In the real world it has gotten tough for carriers and their lawyers to discern the difference between a rate that is merely “reasonable” and one that is “commercially reasonable.” The Data Roaming Order permits complainants to file consolidated complaints regarding both voice rates (under Title II) and data rates (under Title III). NTCH did so, and its complaint will presumably help to resolve this conundrum. NTCH also petitioned the Commission to require roaming rates to be made publicly accessible, a measure which in itself would help to ameliorate the problem, but the FCC has thus far not acted on the Petition (or even solicited comments about it).

In the meantime, T-MO has independently taken up the challenge of getting guidance on how the “commercial reasonableness” of data roaming charges is to be measured. It is seeking to avail itself of the alternative vehicle for relief suggested by the Data Roaming Order in the event of disputes: a petition for declaratory ruling. Using metrics similar to those relied on by NTCH, T-MO seeks a Commission ruling that “wholesale” roaming rates (all roaming rates are presumably wholesale, but this is how T-MO has configured its request) should be subject to certain benchmarks: retail rates, rates charged to foreign carriers for roaming, rates charged to MVNOs, and rates competitively negotiated with other carriers. A roaming rate which is seriously in excess of such rates would, in T-MO’s view, be presumptively commercially unreasonable. It should come as no surprise that even carriers as large as T-MO are complaining about roaming rates; until it was bought by AT&T earlier this year, Cricket was complaining about the same thing.

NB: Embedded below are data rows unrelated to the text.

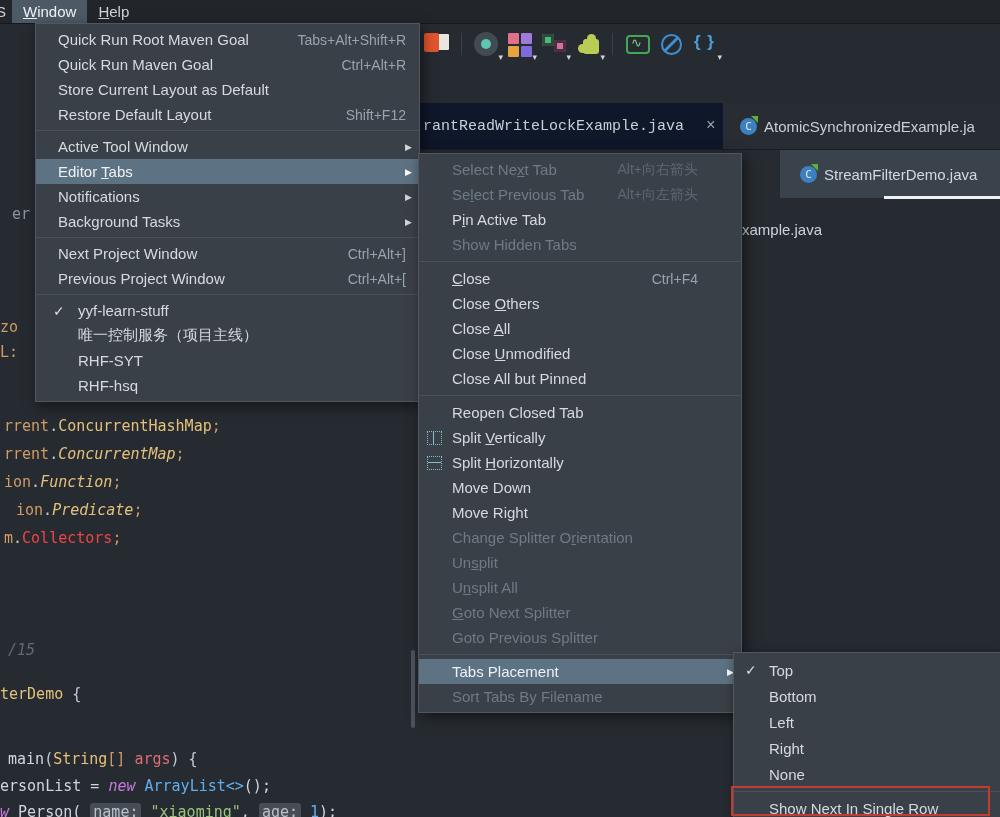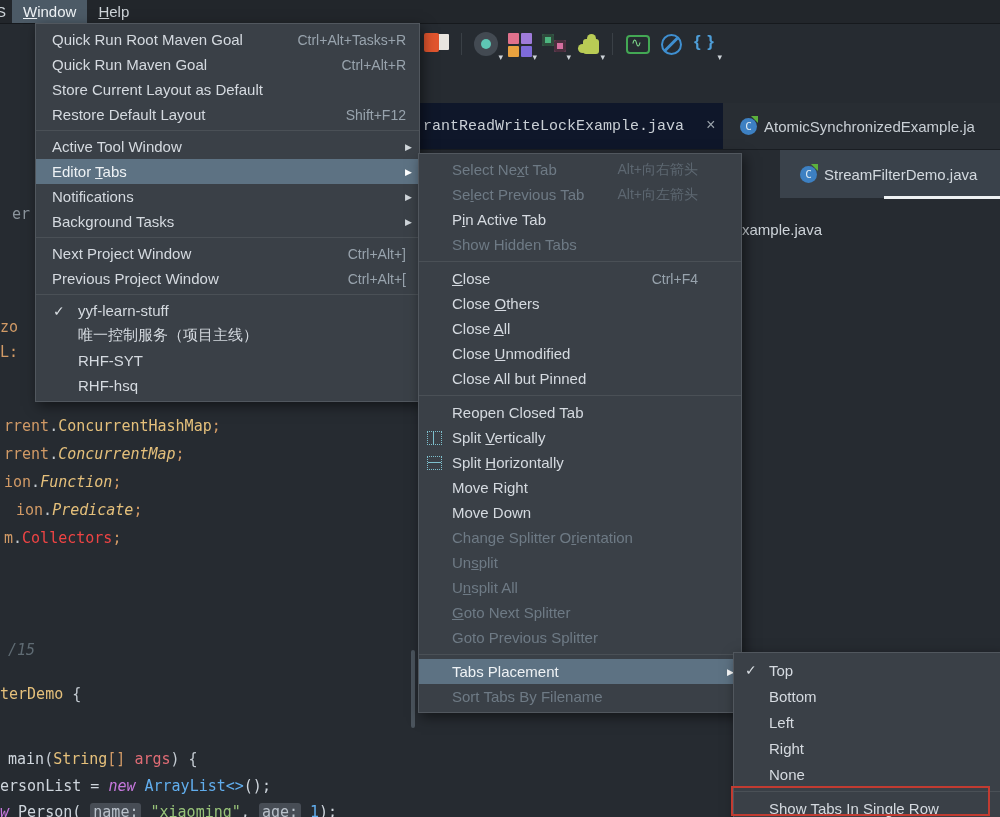"Quick Run Root Maven Goal" #window-menu .mi { padding-left: 16px -> 22px }
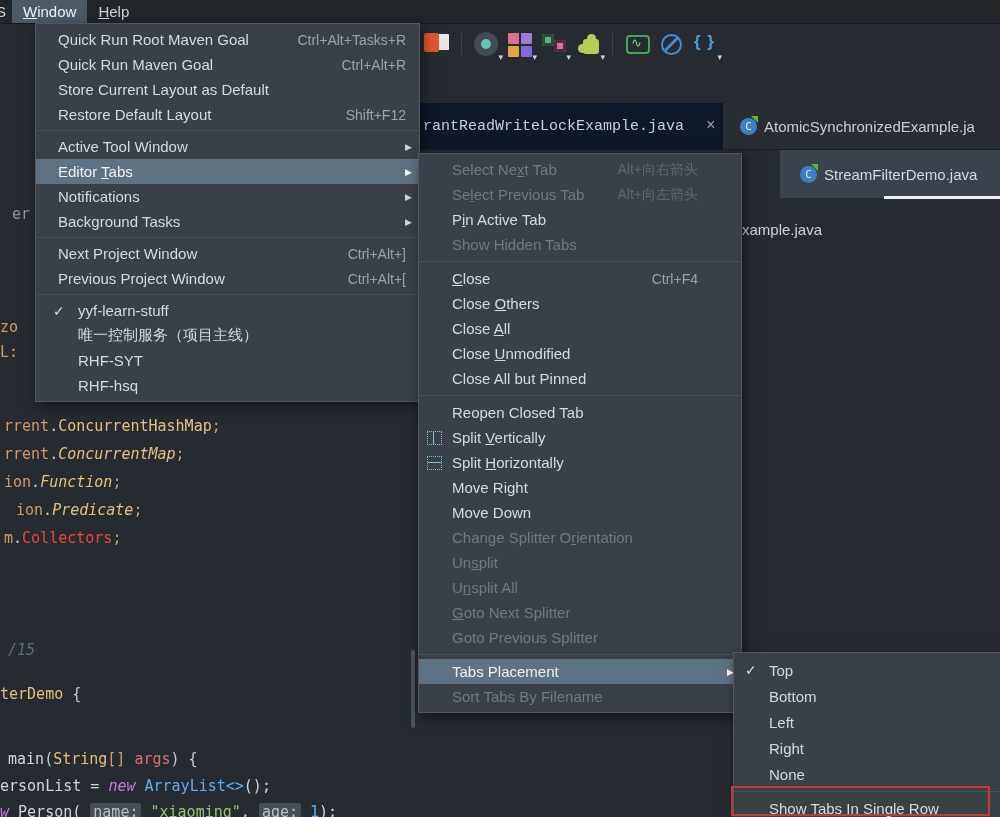"Ctrl+Alt+Tasks+R" span.sc { text: Ctrl+Alt+Tasks+R -> Tabs+Alt+Shift+R }
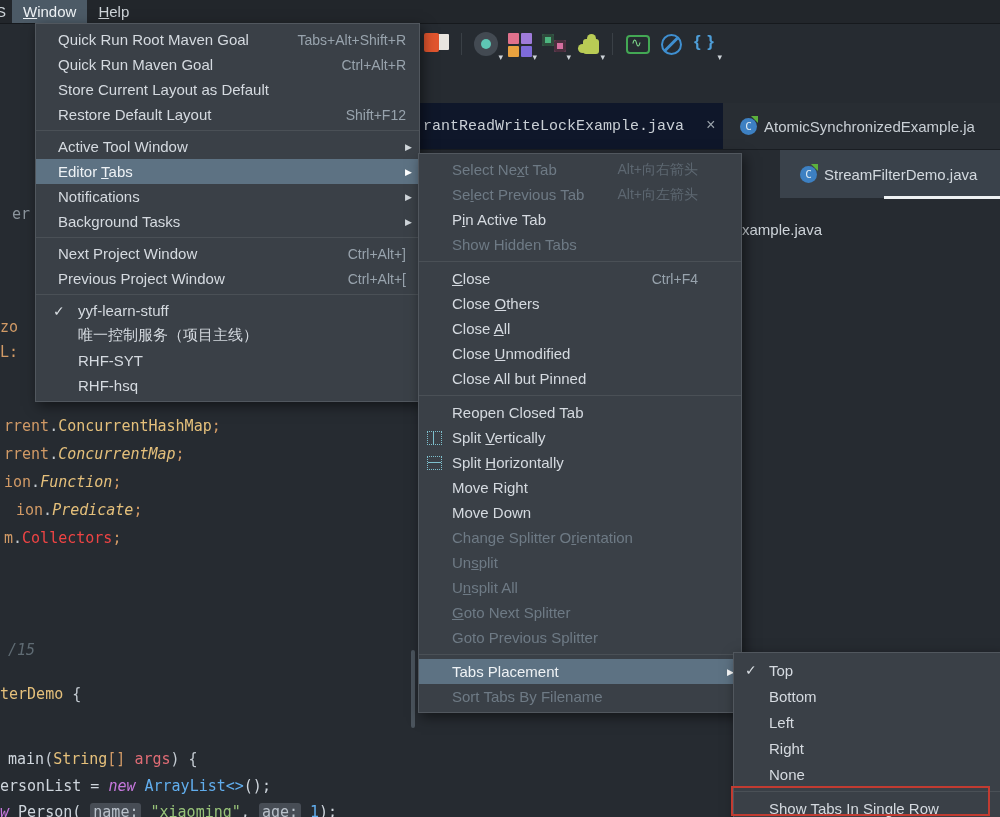"Move Right" div.mi { order: before "Move Down" -> after "Move Down" }
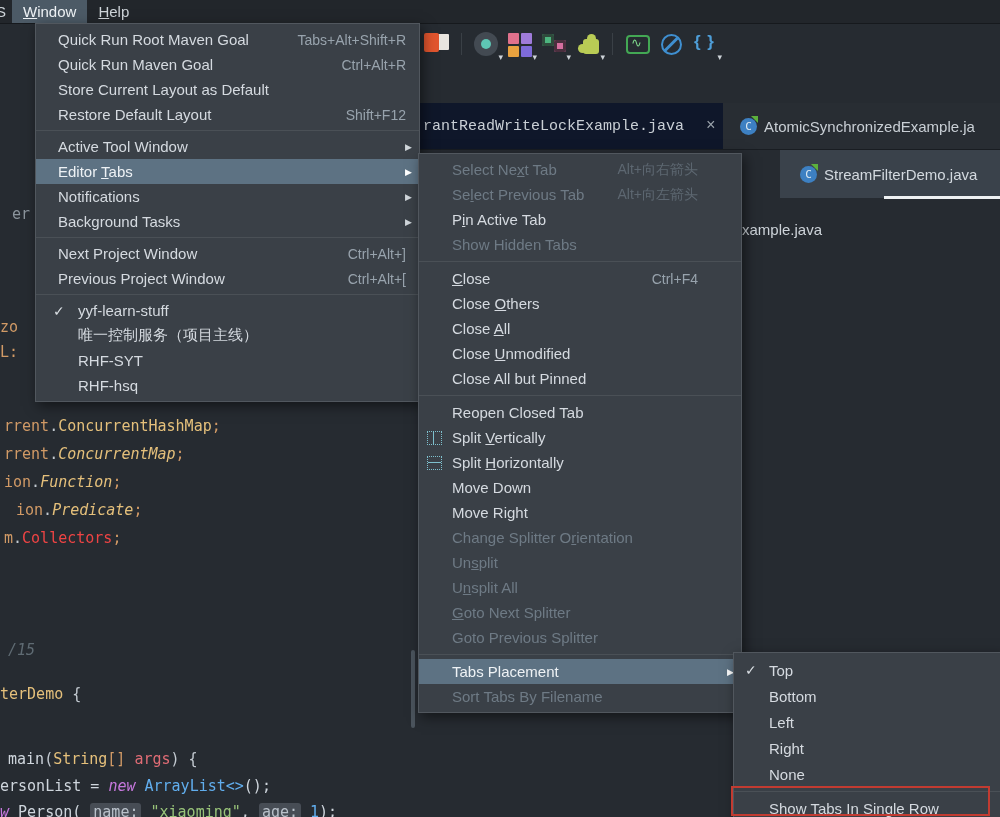"Show Tabs In Single Row" span.lbl { text: Tabs -> Next }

The FCC will likely put the T-MO petition out for comment soon, eliciting responses from the carrier community on this key subject. As mobile traffic becomes more and more data-centered and less and less voice-centered, the need for reasonable (excuse me, commercially reasonable) roaming rates is becoming critical to the CMRS industry. With NTCH’s complaint and T-MO’s petition, the issue has now been teed up for FCC action.